You may have seen the news that Nokia is buying the parts of Symbian that it did not own, to create a non-for-profit foundation that will offer the OS royalty-free and will open-source it later, unifying the multiple UIs that exist today. I read the announcement and some of the analysis online, which led me to a few observations:

          I find it very respectable that Nokia recognized the fragmentation in the Symbian ecosystem and took bold steps to unify the platform. Obviously, the fragmentation across UIQ, Series 60, Series 80 and MOAP(S). Still, I am not sure there is a smooth transition plan, especially for the Japanese market, to go to S60.

 

          It is very interesting that all current shareholders are committed to making the sale except for Samsung. According to the press release “Nokia also expects Samsung Electronics Co. Ltd. to accept the offer “.  Did they not have time to talk to Samsung about this, or was Samsung not very happy about it and they are being forced to sell?

 

          UIQ will disappear: the foundation promises backward compatibility to Series 60 only, which means developers should stop any UIQ development and start porting their stuff to S60. UIQ just announced they are laying-off half of the staff. This is sad because UIQ was probably the best UI for Symbian.  I am sure Sony Ericsson and Motorola are not very happy to see the multi-million dollar investment they have made over the years in UIQ technology evaporating into thin air. People who invested in UIQ 3 must be frustrated it may never see the light of day.

 

          As a consequence, Nokia is forcing Nokia and Sony Ericsson to make a decision about their 24-month Symbian roadmap. Their options are:

a)      Launch phones with end-of-life technology (UIQ), or

b)      Wait until the foundation produces the first release, which could be 2-3 years or more (until a phone is in market), or

c)       Switch to another mobile platform. Not really a switch because both already have Windows Mobile and Motorola has significant experience with Linux

 

          I understand the move to consolidate. But why make Symbian royalty free and why make it open source?  I believe many software companies donate their technologies to Open Source as an exit strategy whey they don’t see a profitable business opportunity in them. I made a controversial post on my old blog about this not too long ago.Nokia may be doing it to demonstrate openness for a technology they own but which they want partners and competitors to adopt.

 

          The new foundation will have a board of directors and a number of councils to drive architectural, UI and platform decisions. How this works in practice will be critical for the success of the platform. Nokia could (or could be perceived to) have too much control over the platform which will obviously not be taken well by competing device manufacturers. The alternative could be worse: technologies driven by a committee usually go nowhere. The best example is J2ME. The Java Community process has been incredibly ineffective.
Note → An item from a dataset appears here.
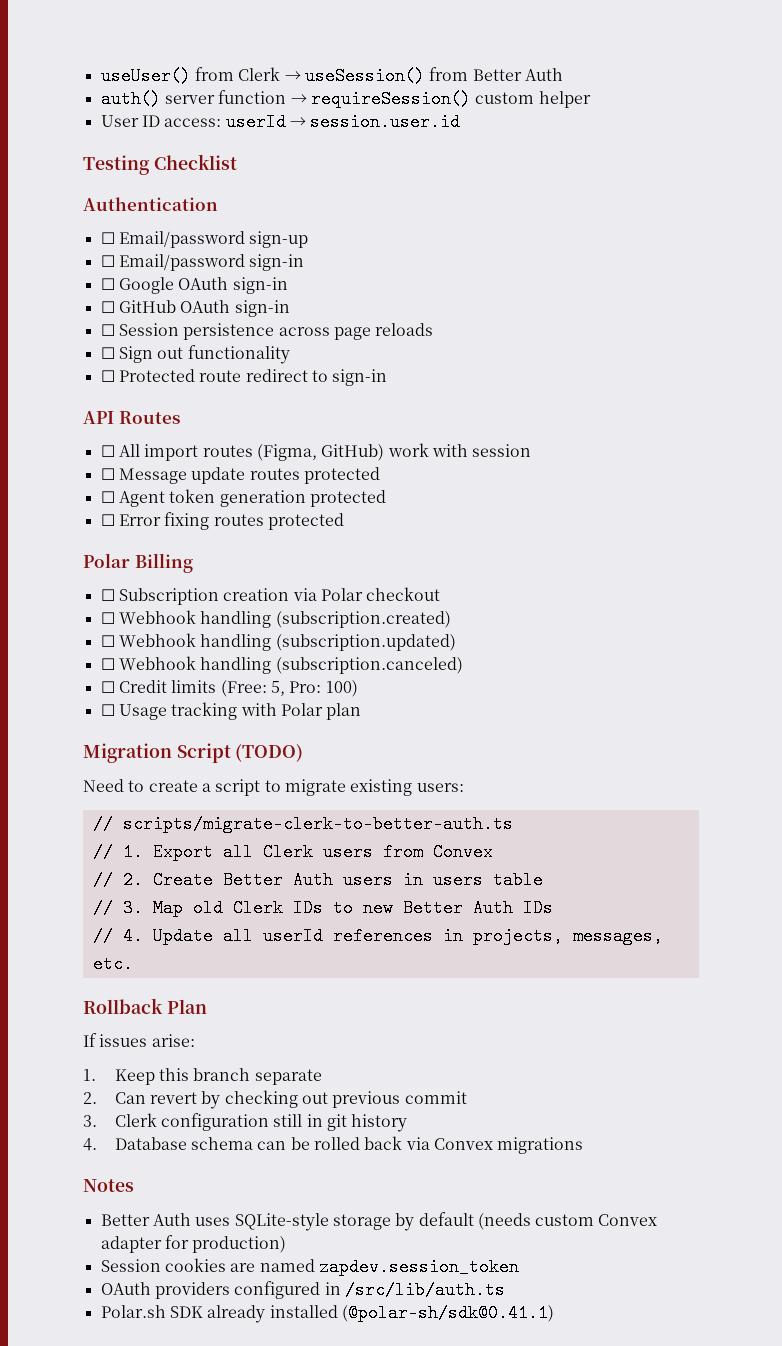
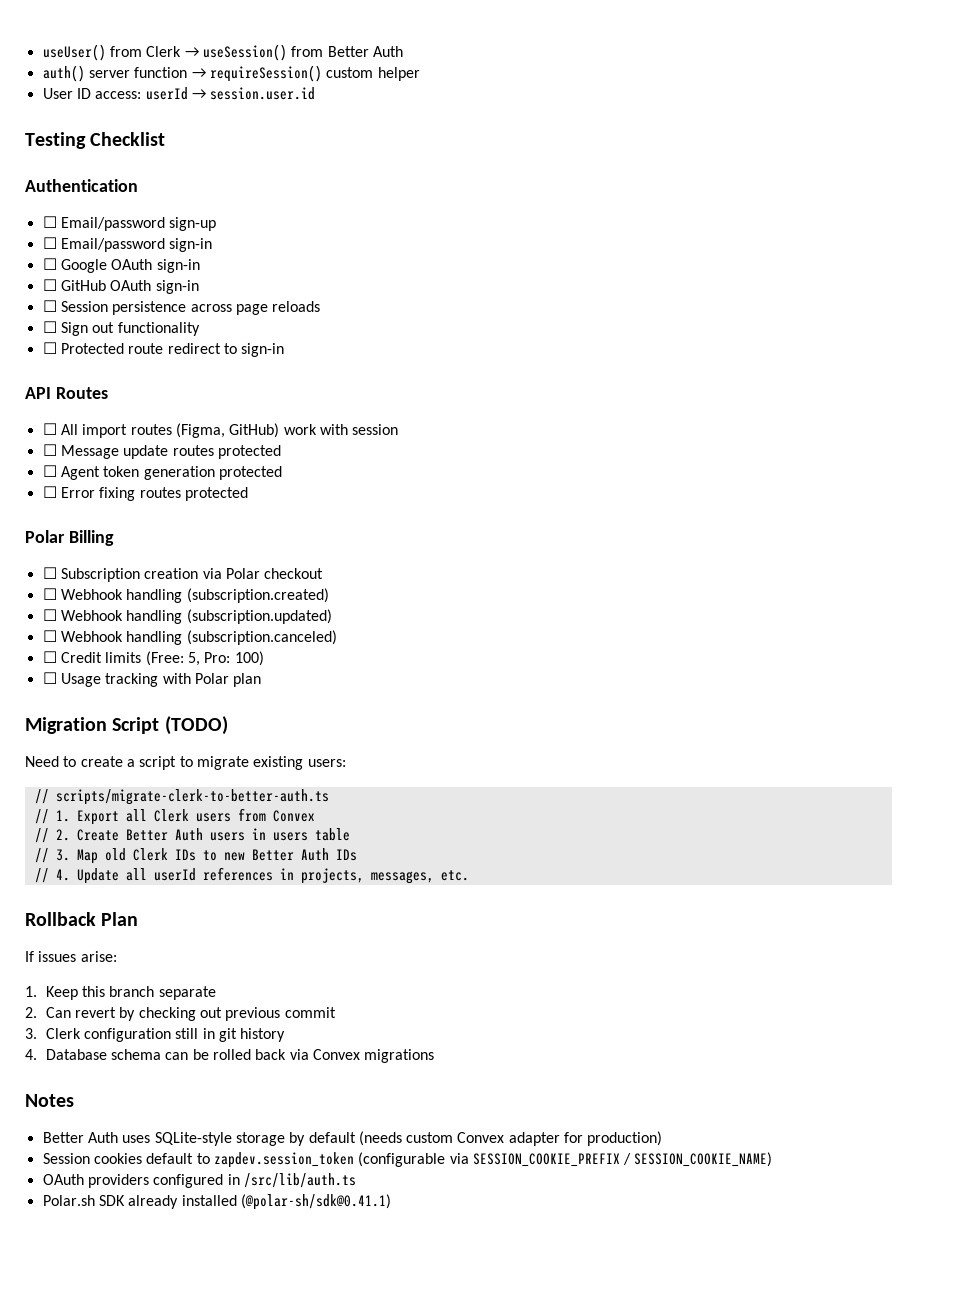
- Session cookies are named zapdev.session_token
+ Session cookies default to zapdev.session_token (configurable via SESSION_COOKIE_PREFIX / SESSION_COOKIE_NAME)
To illustrate: back in 2001 I was very close to the launch of MIDP 2.0. Fast forward to 2008, the latest version of the MIDP specification is still 2.0.  I was very close to the Java Community Process and I saw major vendors trying to push their agendas in most JSRs. As a consequence, the committee had to compromise, approving specs based on lowest-common denominators. Getting any JSR approved took years in some cases, even for simple things like the vibration API for games.

 

          Another key question will be the business model behind Symbian. On one side, the business model behind Linux is clear: there is none, most contributions are voluntary, companies usually make money on services (i.e. support). On the other side, commercial operating systems like Windows Mobile have a clear business model as well: there is a license per phone sold. The Symbian Foundation will have a hybrid model where there is no license revenue but Symbian will be the sole provider of funding for engineering, support, marketing, etc.  How much will Nokia continue investing over time?

 

          Royalty Free does not equal cost-free. I expect some pressure for Windows Mobile, but the cost of the OS license is not as significant as people believe. The engineering cost to create a device is in the millions and millions of dollars. Android device manufacturers are experiencing this first-hand.  In this hyper-competitive market OEMs will question why they would continue investing in a technology owned by their biggest competitor.

 

          While the move by Nokia consolidates the Symbian operating system, it further fragments the royalty-free and open-source mobile OS industry. Now you will have Symbian, LiMo, Open Moko, Android,and other more obscure Linux-based Operating Systems. I don’t think there is room for so many. Is this UNIX all over again?

 

          For developers, open-sourcing will be attractive, mostly from a perception perspective as most won’t have the skills or the time to analyze and understand a subset of the 7 million lines of code that Nokia will open-source. While SDK will be free, the tools might not: the Carbide C++ Professional Edition development tools are being sold for 1299 Euros.

 

          One possibility could be the move represents Nokia bailing out the other major Symbian partners that jumped into the business with them through this $400 million buyout.  Iam sure there were interesting executive conversations in Espoo about spending $400 million to buy a technology that will be free and which will require continued investment. The $400 million investment should be roughly the equivalent of two years of license payments at the current rate Nokia was paying Symbian. Still, Nokia still must invest significant resources to the foundation ad-infinitum. Foundation membership is only $1,500.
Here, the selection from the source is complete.